## PROMPT
Below are entries; work out how many of their lines hold "Test", giving only that number.

## SUPPLIED ENTRIES
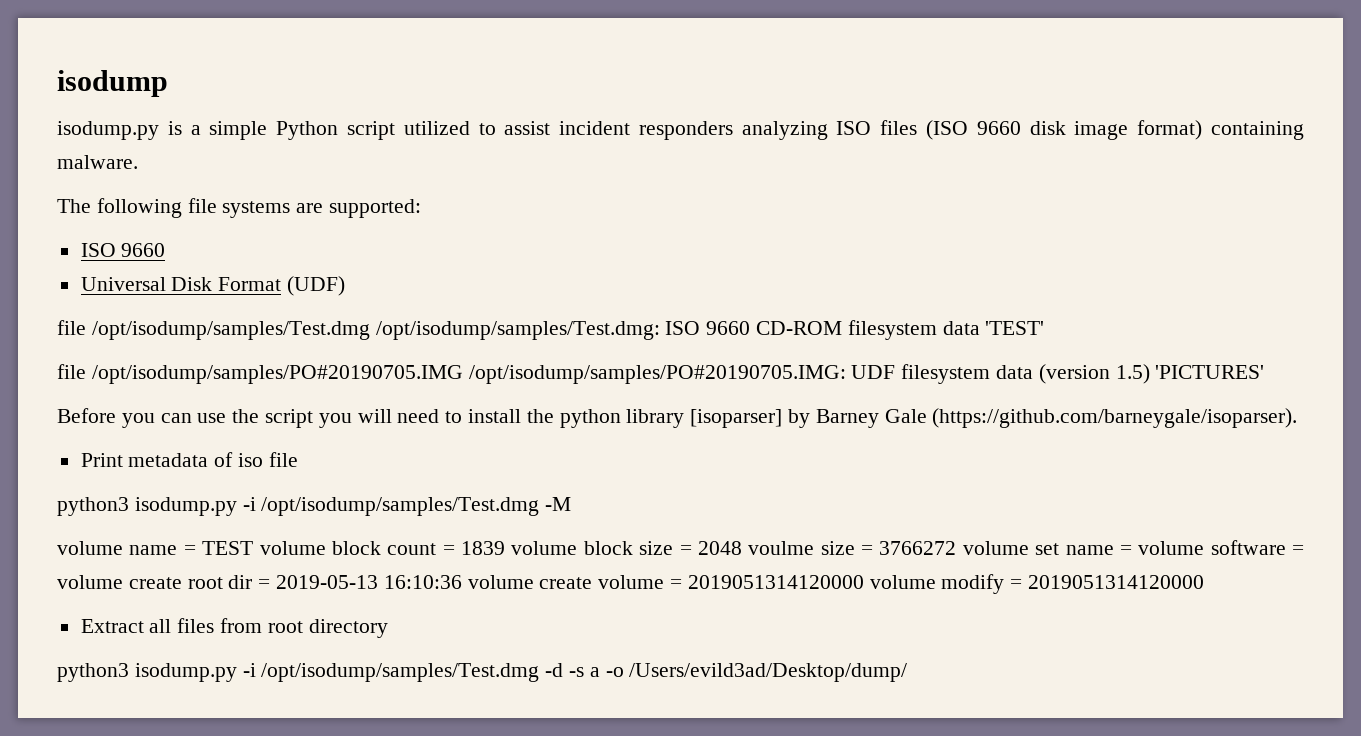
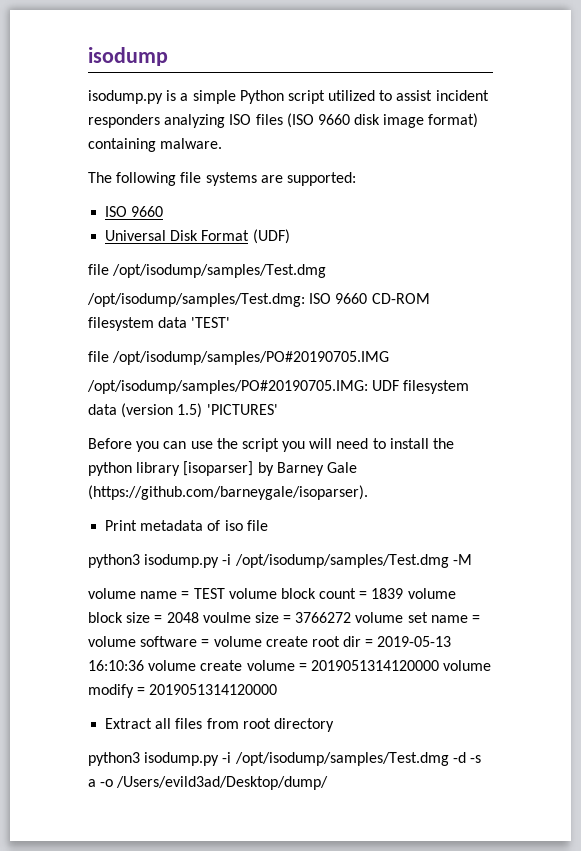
- file /opt/isodump/samples/Test.dmg /opt/isodump/samples/Test.dmg: ISO 9660 CD-ROM filesystem data 'TEST'
+ file /opt/isodump/samples/Test.dmg
+ /opt/isodump/samples/Test.dmg: ISO 9660 CD-ROM filesystem data 'TEST'
- file /opt/isodump/samples/PO#20190705.IMG /opt/isodump/samples/PO#20190705.IMG: UDF filesystem data (version 1.5) 'PICTURES'
+ file /opt/isodump/samples/PO#20190705.IMG
+ /opt/isodump/samples/PO#20190705.IMG: UDF filesystem data (version 1.5) 'PICTURES'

## RESULT FOR THIS TASK
3